Vendere online semi di cannabis e materiale per la coltivazione e’ protetto dall’articolo 21 della Costituzione: “Tutti hanno diritto di manifestare liberamente il proprio pensiero con la parola, lo scritto e ogni altro mezzo di diffusione”.
La Corte d’Appello di Firenze ha infatti annullato la sentenza di primo grado con cui era stato condannato il gestore di un negozio online di semi di cannabis e materiale per la coltivazione (fertilizzanti, bilancini, etc.), rappresentato dall’avv. Carlo Alberto Zaina. Il giudice di primo grado aveva accolto la tesi dell’accusa secondo cui il proprietario del negozio avrebbe commesso il reato di istigazione all’uso illecito di sostanze stupefacenti (previsto all’articolo 82 della legge Fini-Giovanardi sugli stupefacenti).
La Corte d’Appello ha invece assolto l’imputato in quanto la sua attivita’ e’ protetta dalla lliberta’ di espressione e di manifestazione del pensiero, diritto sancito all’articolo 21 della Costituzione.
E’ un altro duro colpo per la strategia antidroga basata sul reato d’opinione voluta dal sottosegretario alla presidenza del Consiglio con delega sulle droghe Carlo Giovanardi. Ricordiamo che alcune settimane fa, su sua sollecitazione, la Procura di Ferrara aveva lanciato una gigantesca e costosissima operazione in tutta Italia che aveva portato all’arresto di decine di proprietari di negozi e siti web sulla base dell’istigazione al consumo di stupefacenti. Anche quell’operazione, allo stato, e’ stata del tutto sconfessata dalla pronunzia del Tribunale del Riesame di Ferrara e da altre procure che, una volta ricevuti gli atti per competenza territoriale, hanno richiesto l’archiviazione delle accuse.

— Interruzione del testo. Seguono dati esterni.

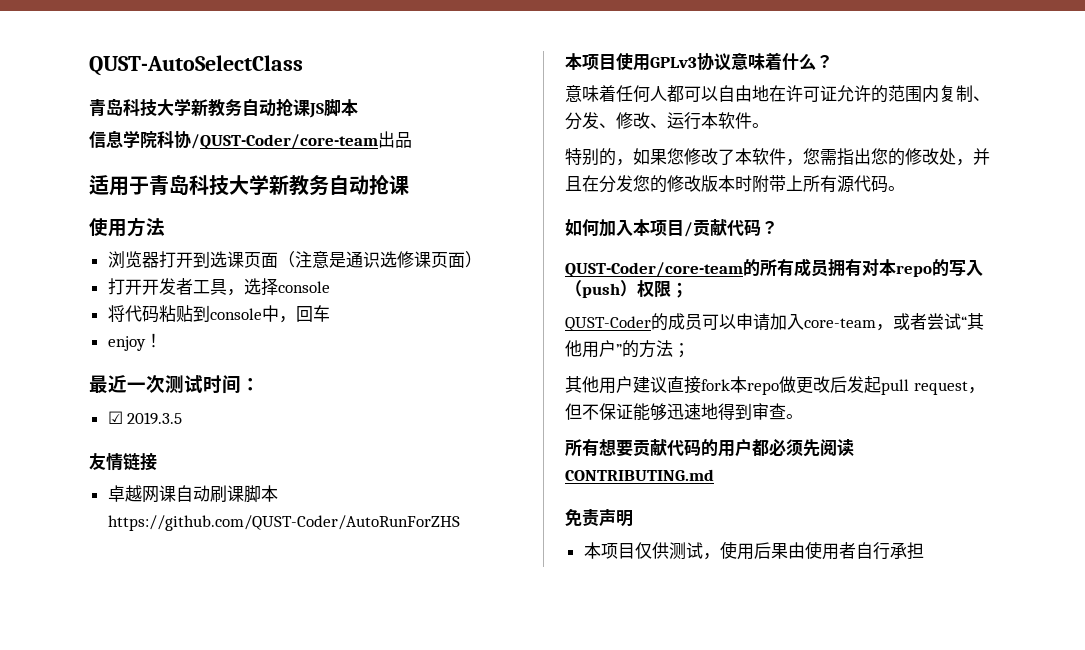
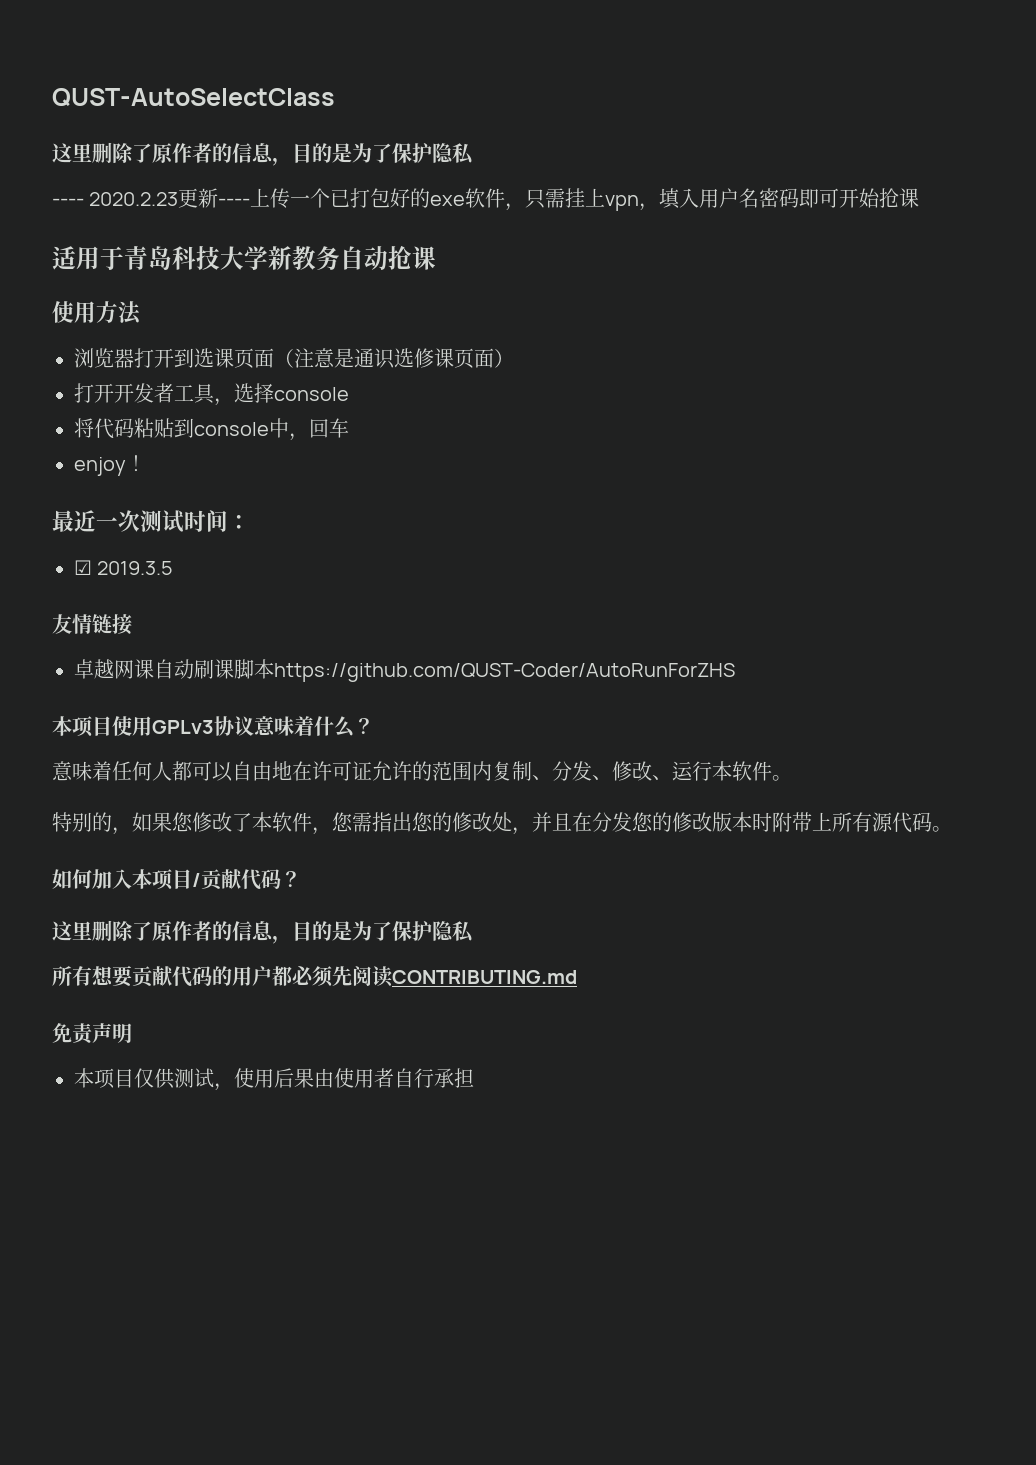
[89,98,358,118] [89,130,412,150] 青岛科技大学新教务自动抢课JS脚本 // 信息学院科协/QUST-Coder/core-team出品 -> [52,142,474,166] [52,188,920,211] 这里删除了原作者的信息，目的是为了保护隐私 // ---- 2020.2.23更新----上传一个已打包好的exe软件，只需挂上vpn，填入用户名密码即可开始抢课
[565,258,983,278] [565,280,688,298] [565,313,984,331] [565,340,690,358] [565,376,985,395] [565,403,803,421] QUST-Coder/core-team的所有成员拥有对本repo的写入（push）权限； // QUST-Coder的成员可以申请加入core-team，或者尝试“其他用户”的方法； // 其他用户建议直接fork本repo做更改后发起pull request，但不保证能够迅速地得到审查。 -> [52,920,474,944] 这里删除了原作者的信息，目的是为了保护隐私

  1. La sentenza della Corte d’Appello di Firenze: http://droghe.aduc.it/20090214-sentenza-firenze.pdf
    2 Il commento dell’avv. Carlo Alberto Zaina alla sentenza: http://droghe.aduc.it/php/articolo.php?id=19263
  2. La debacle della Procura di Ferrara: http://droghe.aduc.it/php/articolo.php?id=19029

Commenti

‘Se quello che dicono le notizie di stampa e’ vero, si tratta di una sentenza infondata e surreale’: cosi’ il sottosegretario con delega alla droga, Carlo Giovanardi.

‘Mi riservo di leggere la sentenza – dice Giovanardi – ma intanto resto allibito. Spero che la Cassazione annulli questo pronunciamento’. Tra l’altro, spiega il titolare governativo delle politiche antidroga, il reato di ‘istigazione e induzione’ all’uso di sostanze stupefacenti – in base al quale il gestore era stato condannato in primo grado – e’ previsto dall’articolo 82 della legge 309 del 1990, articolo che la Fini-Giovanardi non ha modificato.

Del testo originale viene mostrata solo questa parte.